Elisabeth Taylor nella parte di Cleopatra

PROFUMI

Le fonti storiche tramandano la fama dei profumieri egiziani, che fin dall’epoca più antica avevano messo a punto varie tecniche di estrazione dell’essenza del loto, del giglio, delle rose selvatiche e di numerose piante odorose spesso provenienti dalle oasi, dal Fayoum e dalla mitica Terra di Punt. L’identificazione precisa di questo luogo, fra Sudan ed Etiopia del nord, su cui ancora si dibatte, recentemente è stata attribuita all’antica città di Adulis, recentemente riportata alla luce da archeologi italiani in Eritrea.
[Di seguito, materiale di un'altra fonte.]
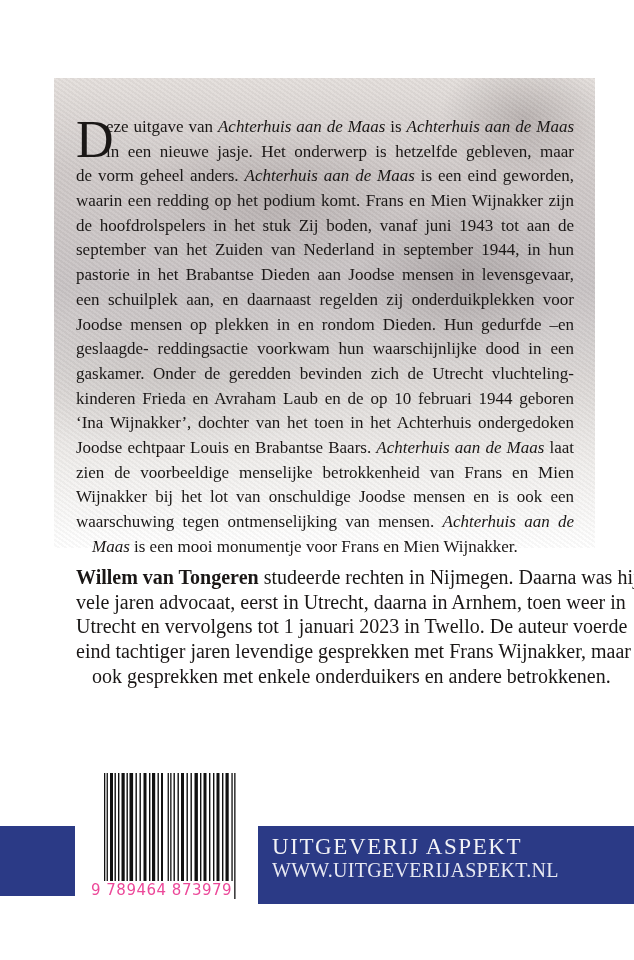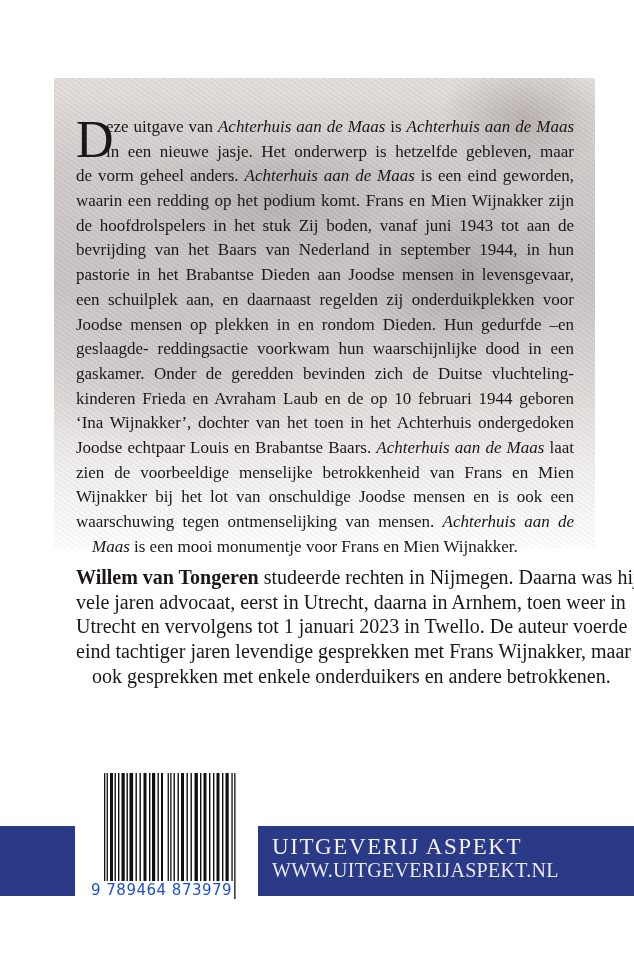"bevrijding van het Baars van" span { text: bevrijding van het Baars -> september van het Zuiden }
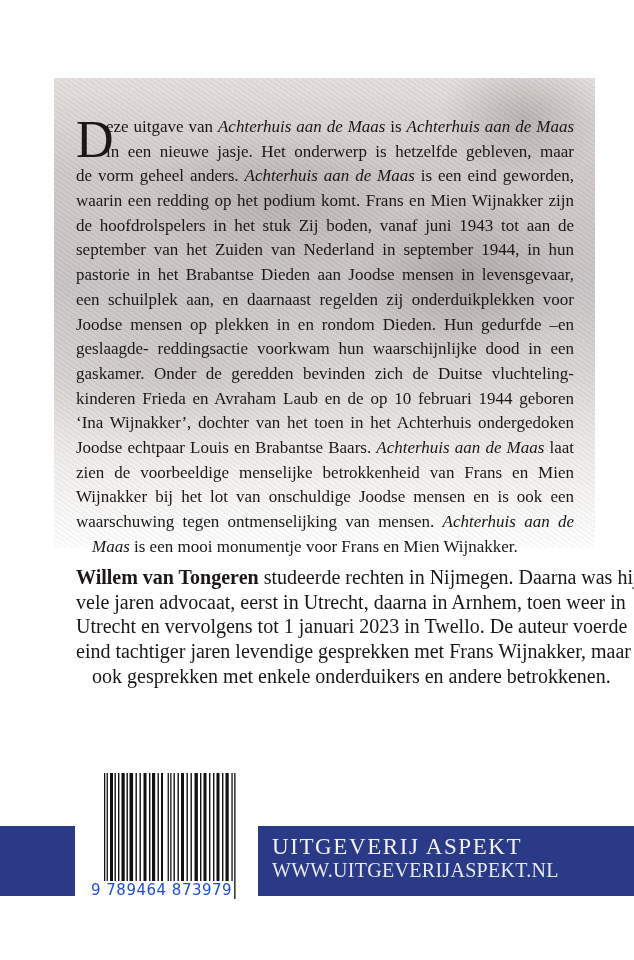"gaskamer. Onder de geredden bevinden" span { text: Duitse -> Utrecht }
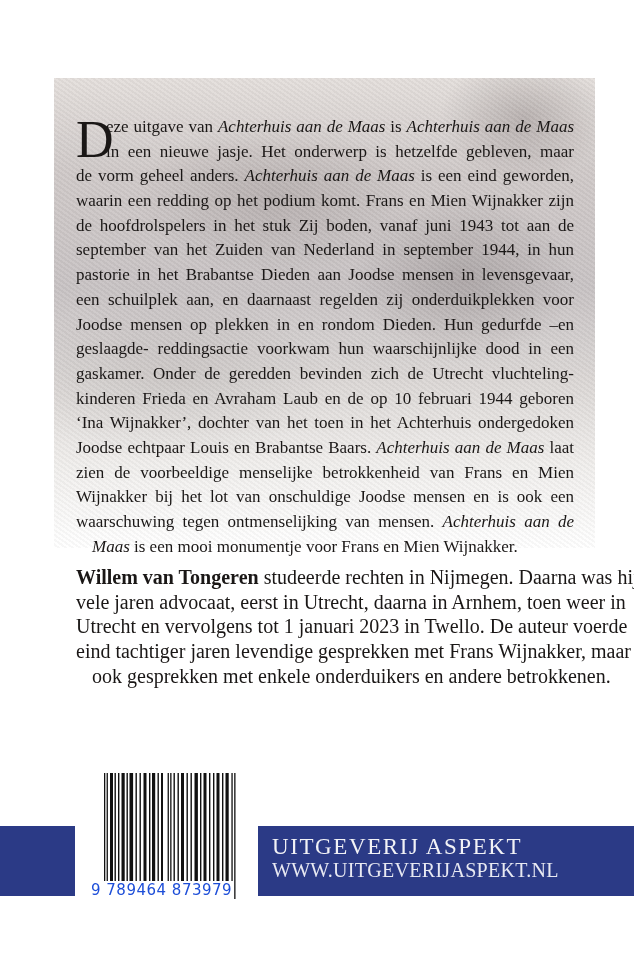"UITGEVERIJ ASPEKT" .band-right { height: 70px -> 78px }
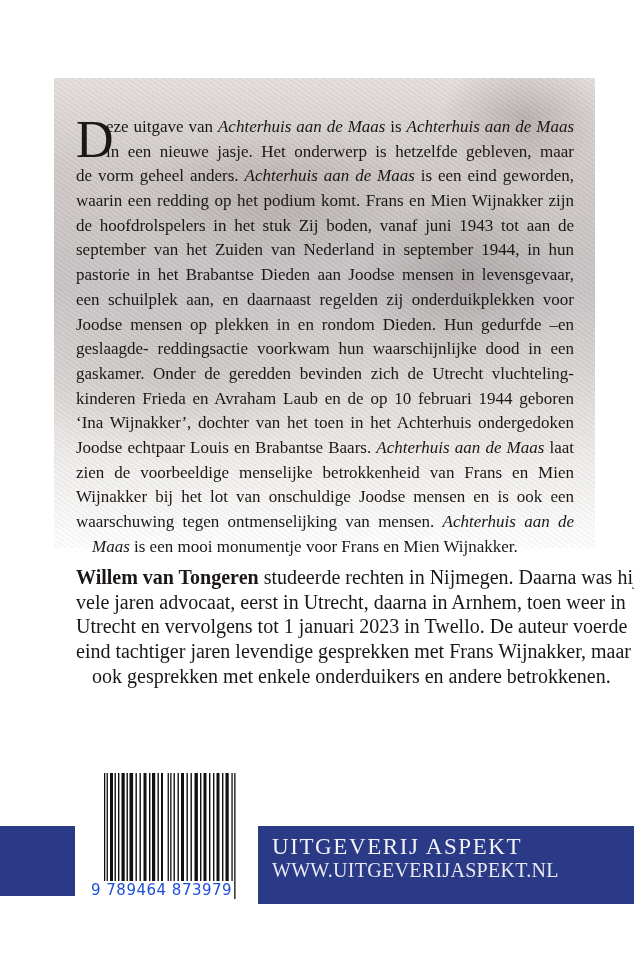"9 789464 873979" .isbn { color: #1d4ed8 -> #ec4899 }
I mercanti fenici procuravano, poi, agli egizi la famosa essenza del terebinto, un piccolo albero dai fiori rossi la cui resina era anche ricercata soprattutto contro la calcolosi. L’essenza del terebinto viene descritta anche in alcune poesie d’amore: «Ecco che tutte le strade che percorri si impregnano del profumo del terebinto e il loro odore diventa simile a quello che effonde a Byblos».

Tuttavia, uno dei profumi maggiormente in voga era il Kyphi, una mescolanza di 60 diverse essenze come ginepro, cedro, menta, pistacchio, cannella. Anche questo balsamo aveva proprietà medicamentose, come ricordava Plutarco: «Favorisce il sonno, aiuta a fare bei sogni rilassa, dà un senso di pace e spazza via le preoccupazioni».